> _EXERCISE PROMPT_:
Check every line of the records below for the string "need" and copy the ones that have it.

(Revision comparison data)
- - -

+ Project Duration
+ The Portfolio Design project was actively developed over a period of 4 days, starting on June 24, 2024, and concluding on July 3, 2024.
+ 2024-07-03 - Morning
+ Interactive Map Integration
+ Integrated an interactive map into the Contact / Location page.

- - -

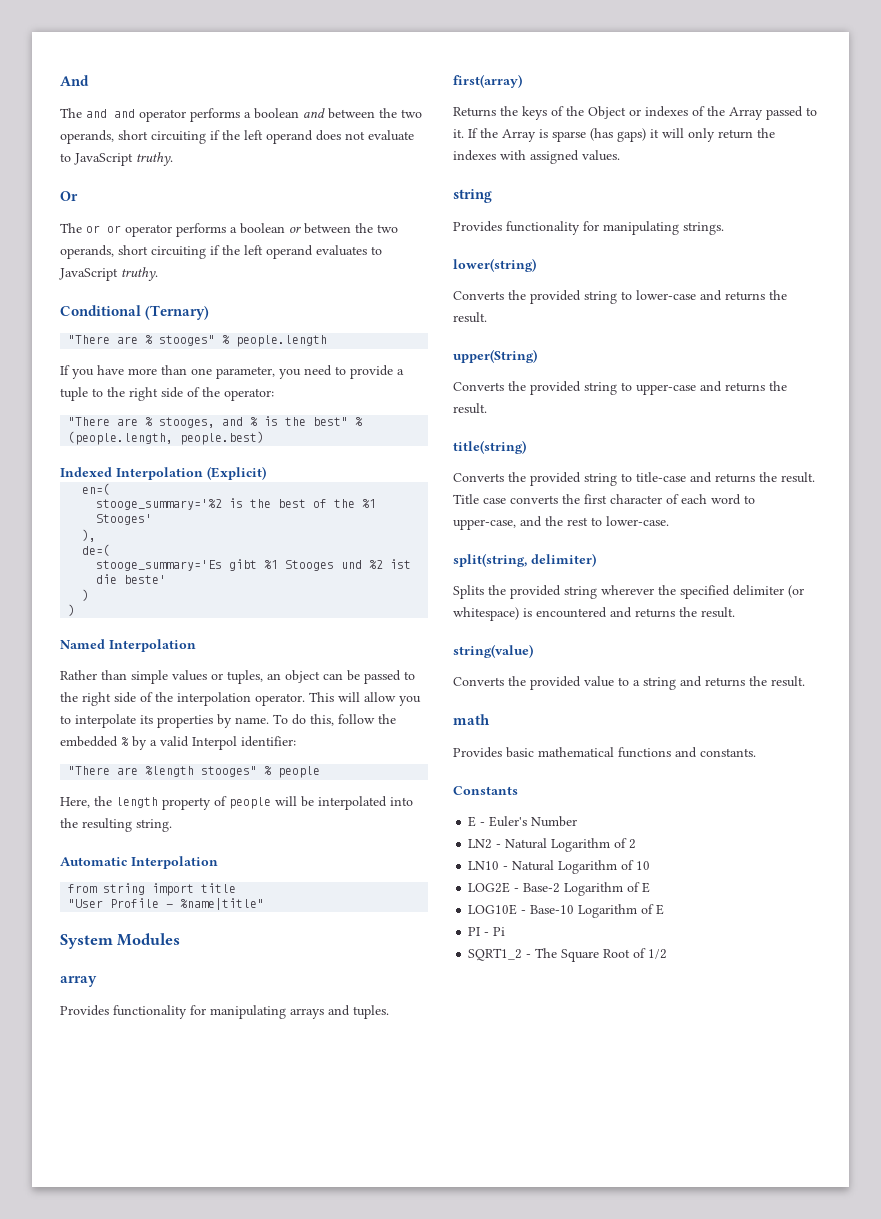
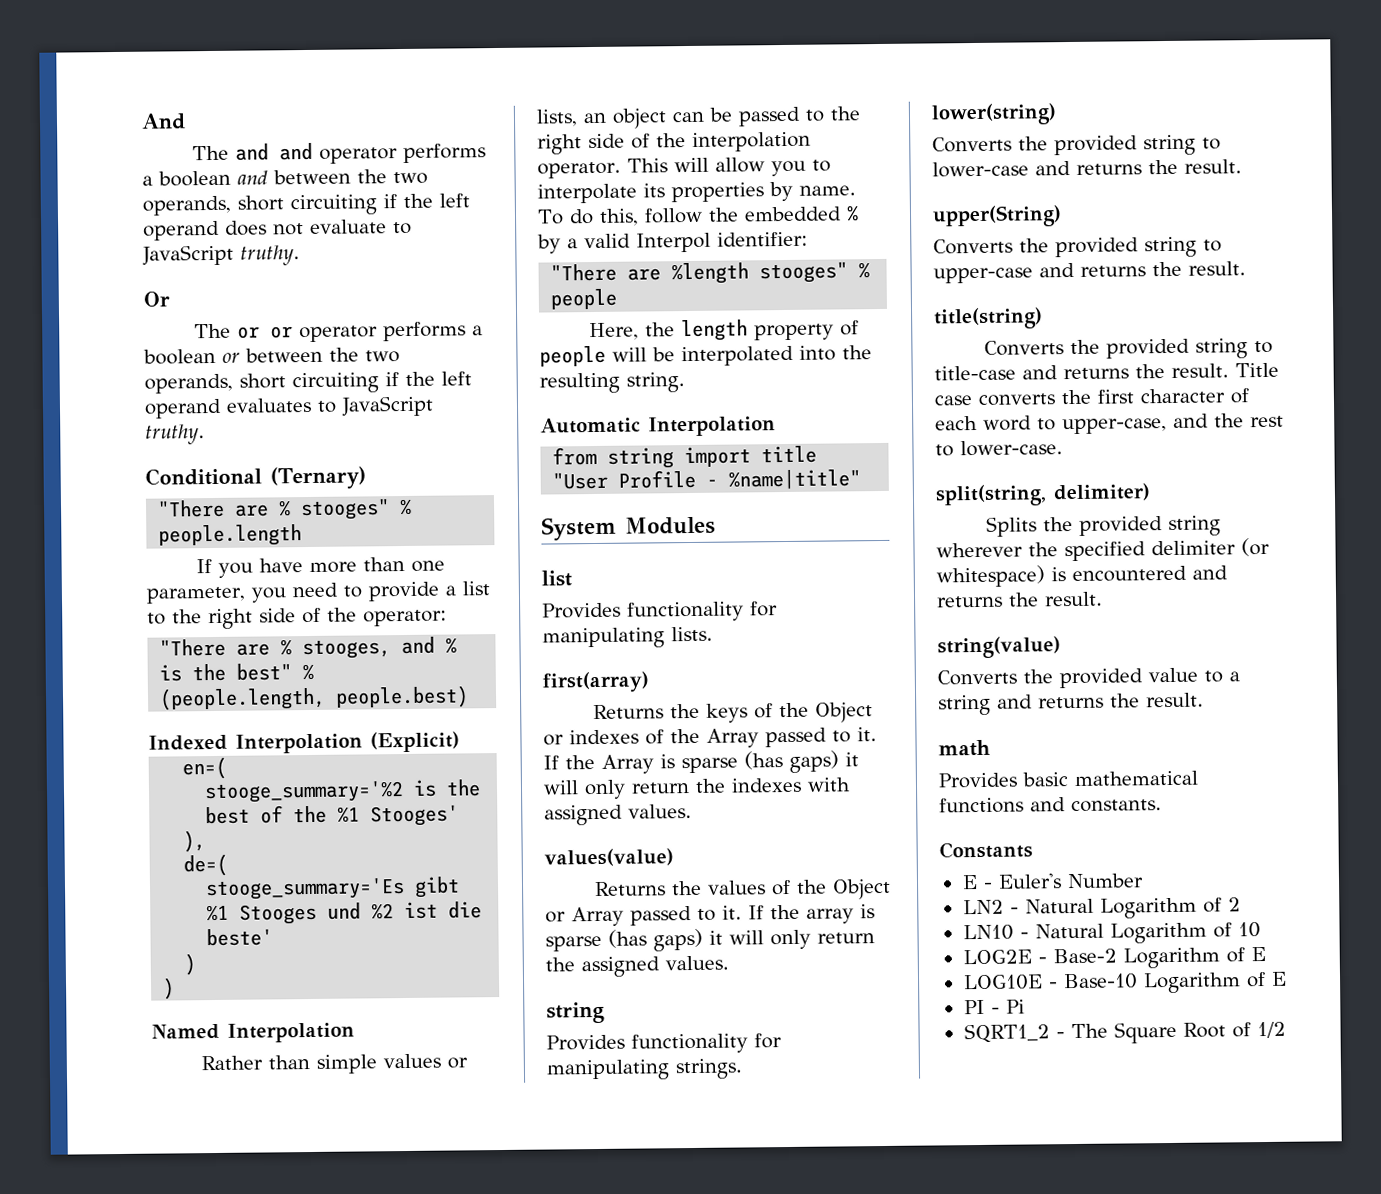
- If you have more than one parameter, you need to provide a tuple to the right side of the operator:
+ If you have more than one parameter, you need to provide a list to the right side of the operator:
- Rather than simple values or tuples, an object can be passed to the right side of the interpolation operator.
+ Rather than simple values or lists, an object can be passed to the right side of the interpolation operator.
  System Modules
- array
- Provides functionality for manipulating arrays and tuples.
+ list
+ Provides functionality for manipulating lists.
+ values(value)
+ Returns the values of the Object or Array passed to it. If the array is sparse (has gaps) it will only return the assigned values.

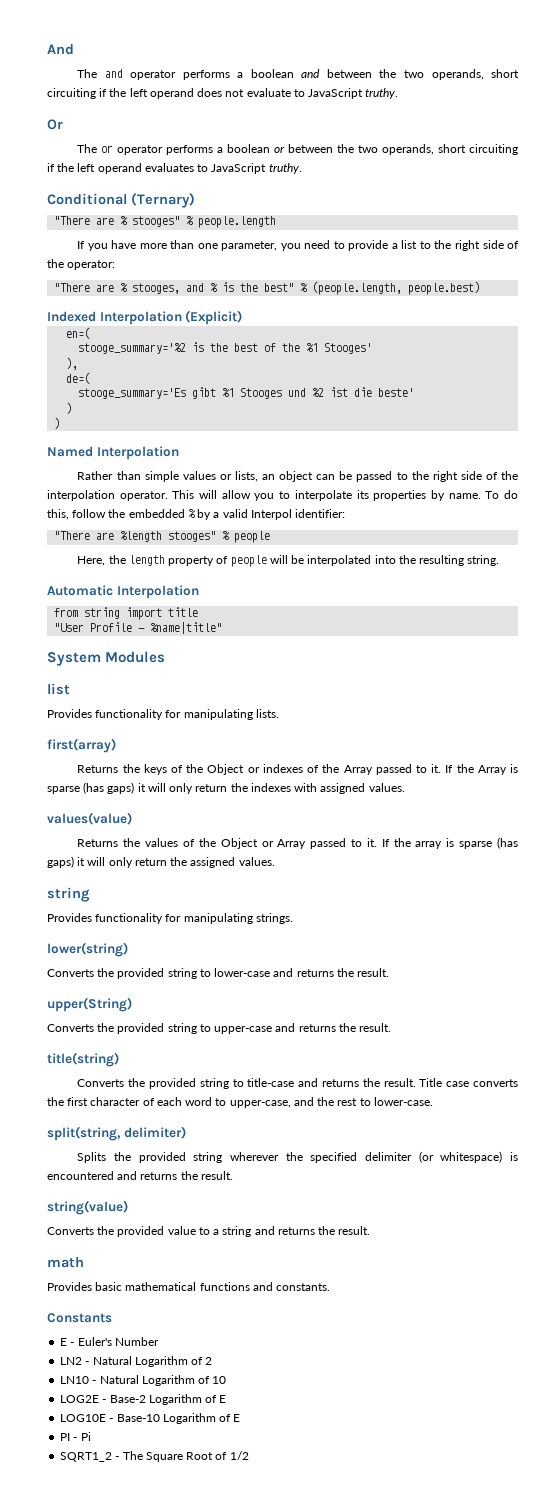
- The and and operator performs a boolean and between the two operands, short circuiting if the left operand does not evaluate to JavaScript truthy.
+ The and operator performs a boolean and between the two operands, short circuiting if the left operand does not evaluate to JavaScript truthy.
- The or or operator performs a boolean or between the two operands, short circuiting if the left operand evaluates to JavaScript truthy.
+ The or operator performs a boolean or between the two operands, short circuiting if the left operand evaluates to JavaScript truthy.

- - -

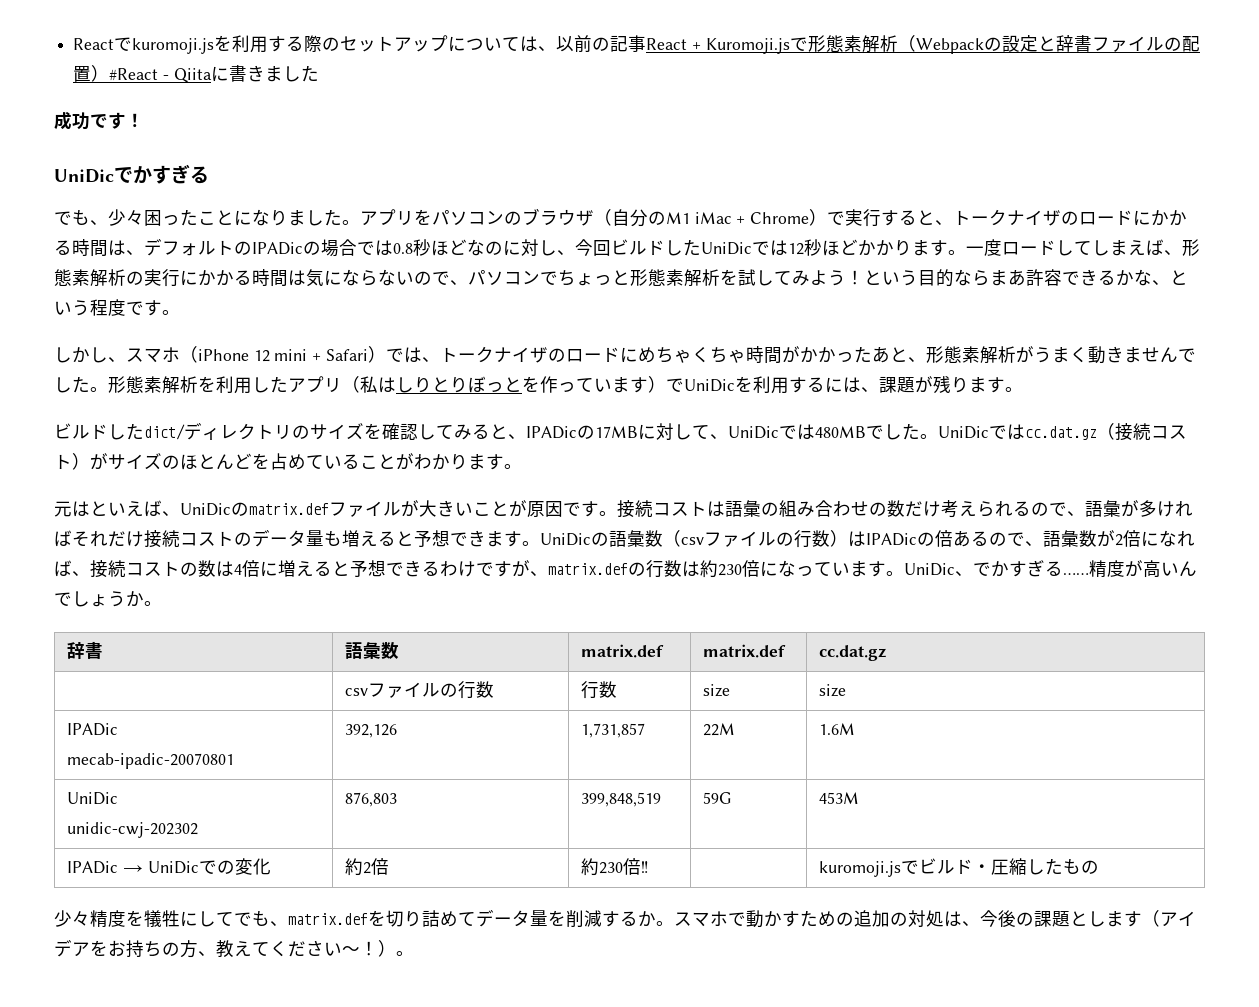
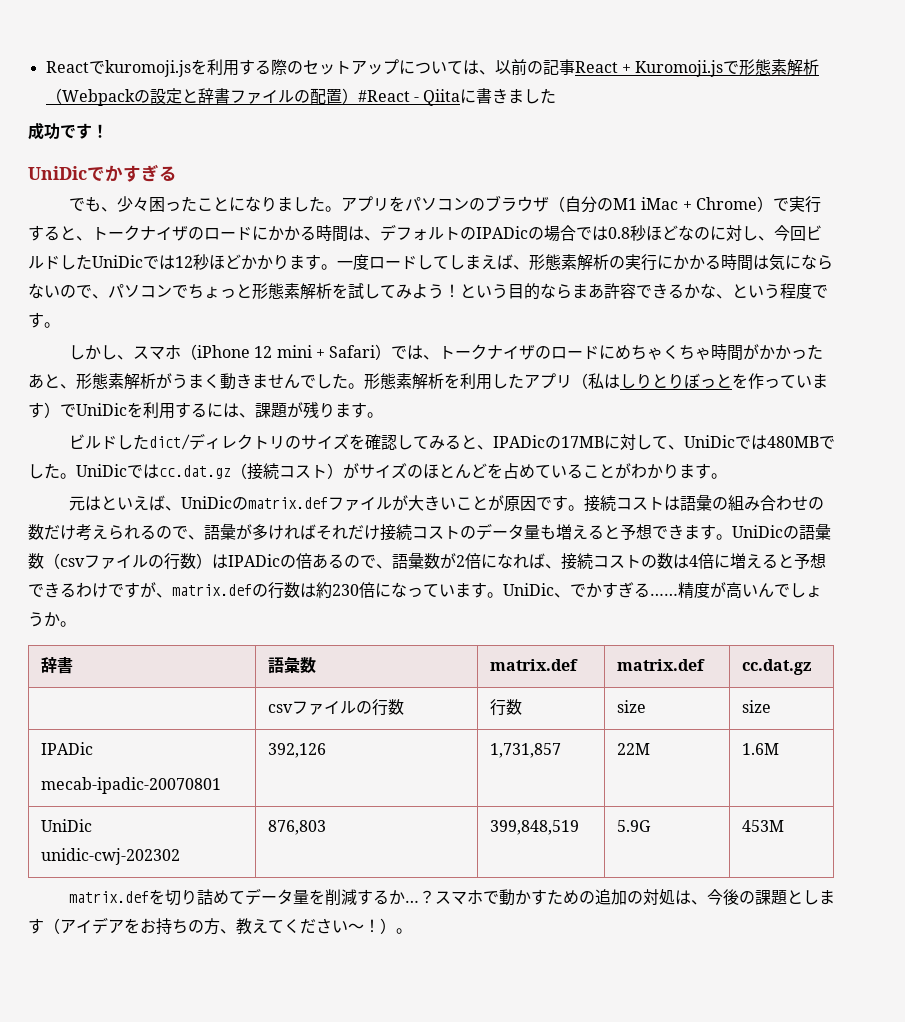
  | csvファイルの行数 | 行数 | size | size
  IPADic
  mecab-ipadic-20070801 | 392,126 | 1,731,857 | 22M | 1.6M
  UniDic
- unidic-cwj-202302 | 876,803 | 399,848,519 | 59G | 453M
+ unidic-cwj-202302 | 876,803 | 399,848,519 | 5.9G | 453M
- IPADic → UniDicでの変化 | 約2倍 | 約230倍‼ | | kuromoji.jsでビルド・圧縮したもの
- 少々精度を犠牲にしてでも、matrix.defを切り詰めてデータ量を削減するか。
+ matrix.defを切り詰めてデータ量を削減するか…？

- - -

> _ANSWER BELOW_:
- If you have more than one parameter, you need to provide a tuple to the right side of the operator:
+ If you have more than one parameter, you need to provide a list to the right side of the operator:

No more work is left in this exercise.